[Modification records]

########

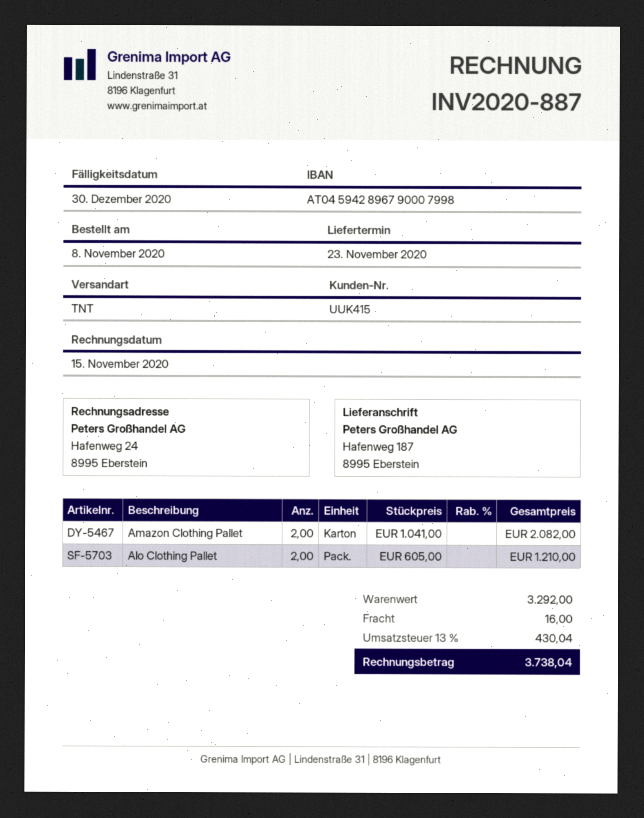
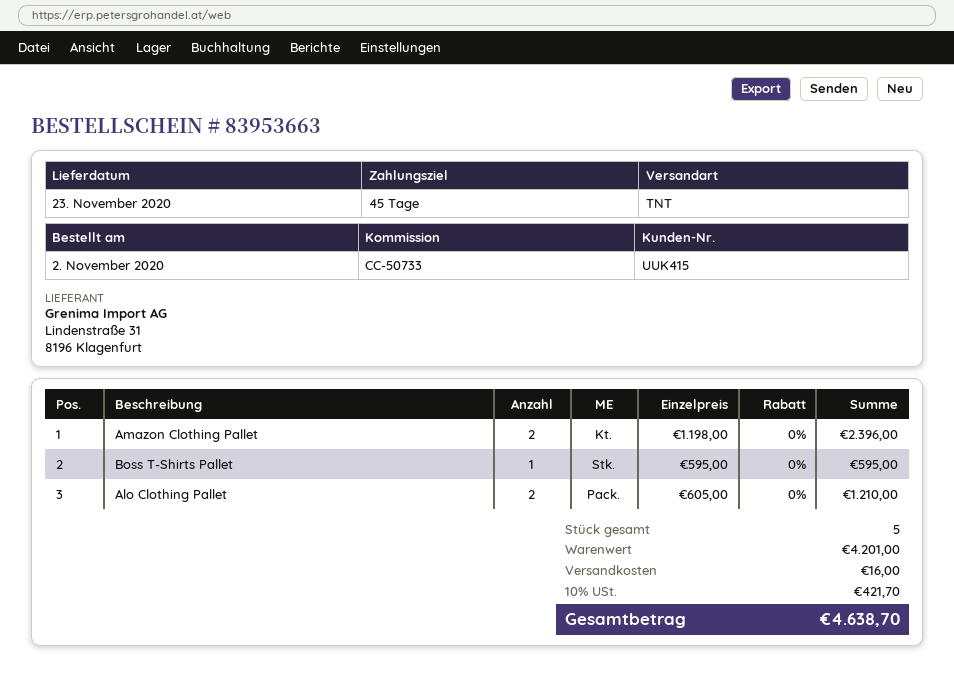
order date: 2020-11-08 -> 2020-11-02
Amazon Clothing Pallet: 2 x 1041.00 = 2082.00 -> 2 x 1198.00 = 2396.00
Boss T-Shirts Pallet: none -> 1 x 595.00 = 595.00
subtotal: 3292.00 -> 4201.00
tax: 13% = 430.04 -> 10% = 421.70
total: 3738.04 -> 4638.70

########

Activity » The records above should be reproduced exactly, with the pictures omitted.

Output of the exercise »
order date: 2020-11-08 -> 2020-11-02
Amazon Clothing Pallet: 2 x 1041.00 = 2082.00 -> 2 x 1198.00 = 2396.00
Boss T-Shirts Pallet: none -> 1 x 595.00 = 595.00
subtotal: 3292.00 -> 4201.00
tax: 13% = 430.04 -> 10% = 421.70
total: 3738.04 -> 4638.70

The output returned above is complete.